ChatGPT architecture now supported with Encoder/Decoder Transformer Models using CUDA 11.8 and cuDNN 8.8!

In our latest release, version 1.12.0.60, we now support ChatGPT type architectures with Encoder/Decoder Transformer Models based on the open-source transformer-translator-pytorch GitHub project by Song [1].

ChatGPT uses encoder/decoder transformer models to learn the context of the input query, the context of the likely responses and a mapping between the two via attention layers.  The Translation Net also uses the encoder/decoder transformer architecture to learn the context of the input language, the context of the translation target language and a mapping between the two also with attention layers. A stack of encoder transformer blocks learns context of the input language and a matching stack of decoder transformer block learns the context of the target language plus the mapping between the input and target.

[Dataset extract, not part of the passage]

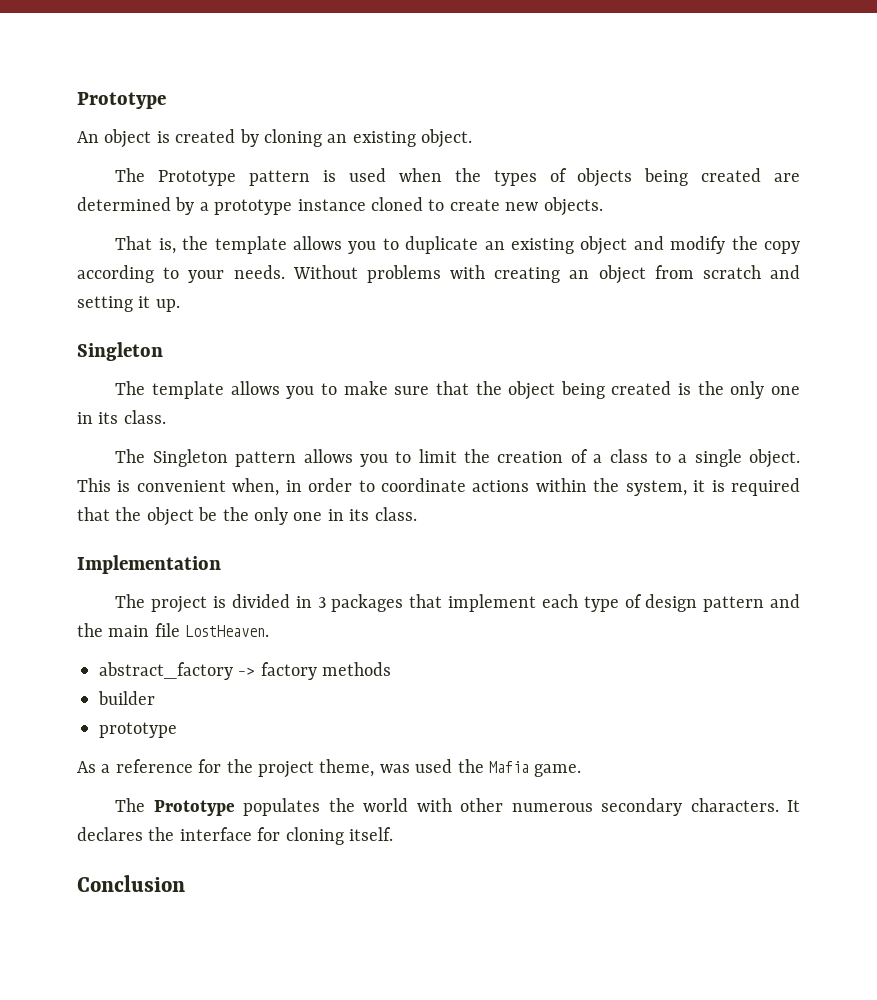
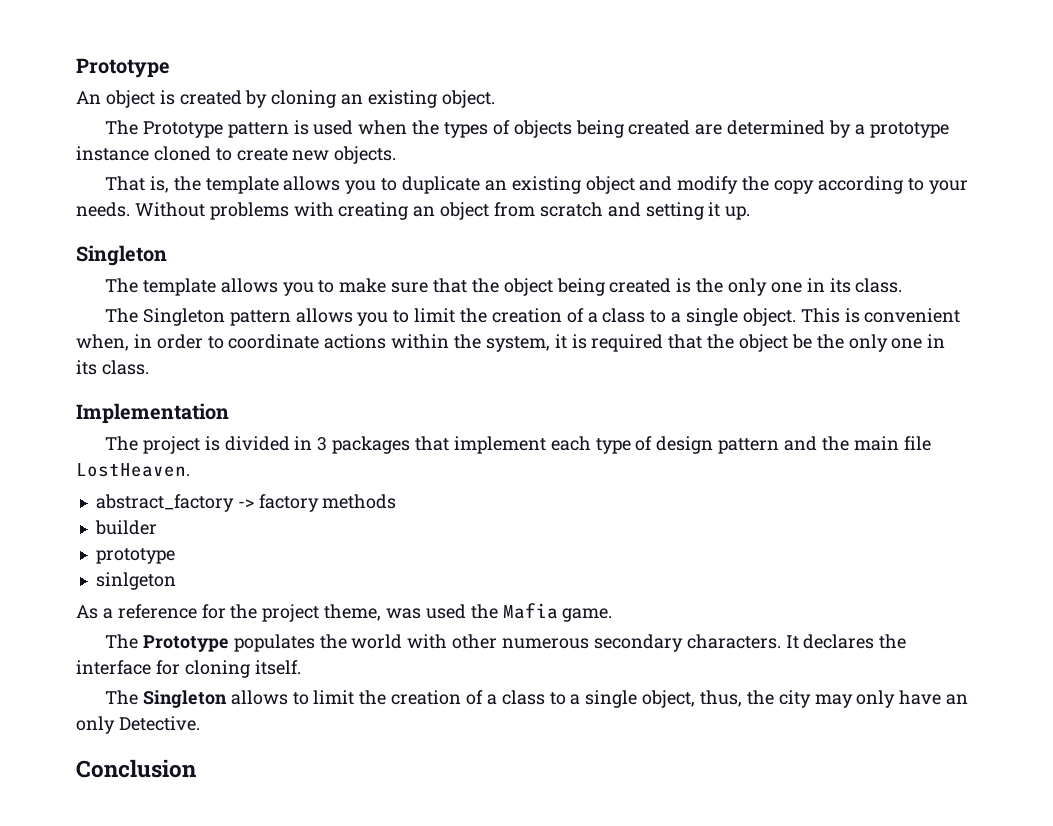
(177, 730) none -> [95,572,176,590] // sinlgeton
(393, 834) none -> [104,690,969,708] [76,716,200,734] // The Singleton allows to limit the creation of a class to a single object, thus, the city may only have an only Detective.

For more information on encoder/decoder transformer models see the following blog posts:

Visually Walking Through a Transformer Model

Data Flow when Training an Encoder/Decoder Model for Language Translation

Converting a GPT Model into a full Encoder/Decoder Transformer Model

TranslationNet MyCaffe Model
Translator Net Model Flow

The Translator Net comprises two parallel stacks of TranformerBlockLayers where the first set are configured as the encoder transformer blocks, and the second set are configured as the decoder transformer blocks.  Encoder transformer blocks learn the input language context and the decoder transformer blocks learn the target language context.  In addition, the decoder transformer blocks learn to map the input context to the target context thus allowing for translation from English to French.

Encoder Transformer Block

The encoder transformer block uses the CausalSelfAttentionLayer to learn the input language context via self-attention.

Transformer Block Internal Layers

When learning self-attention, the input language forms the Q, K and V inputs of the attention function [2].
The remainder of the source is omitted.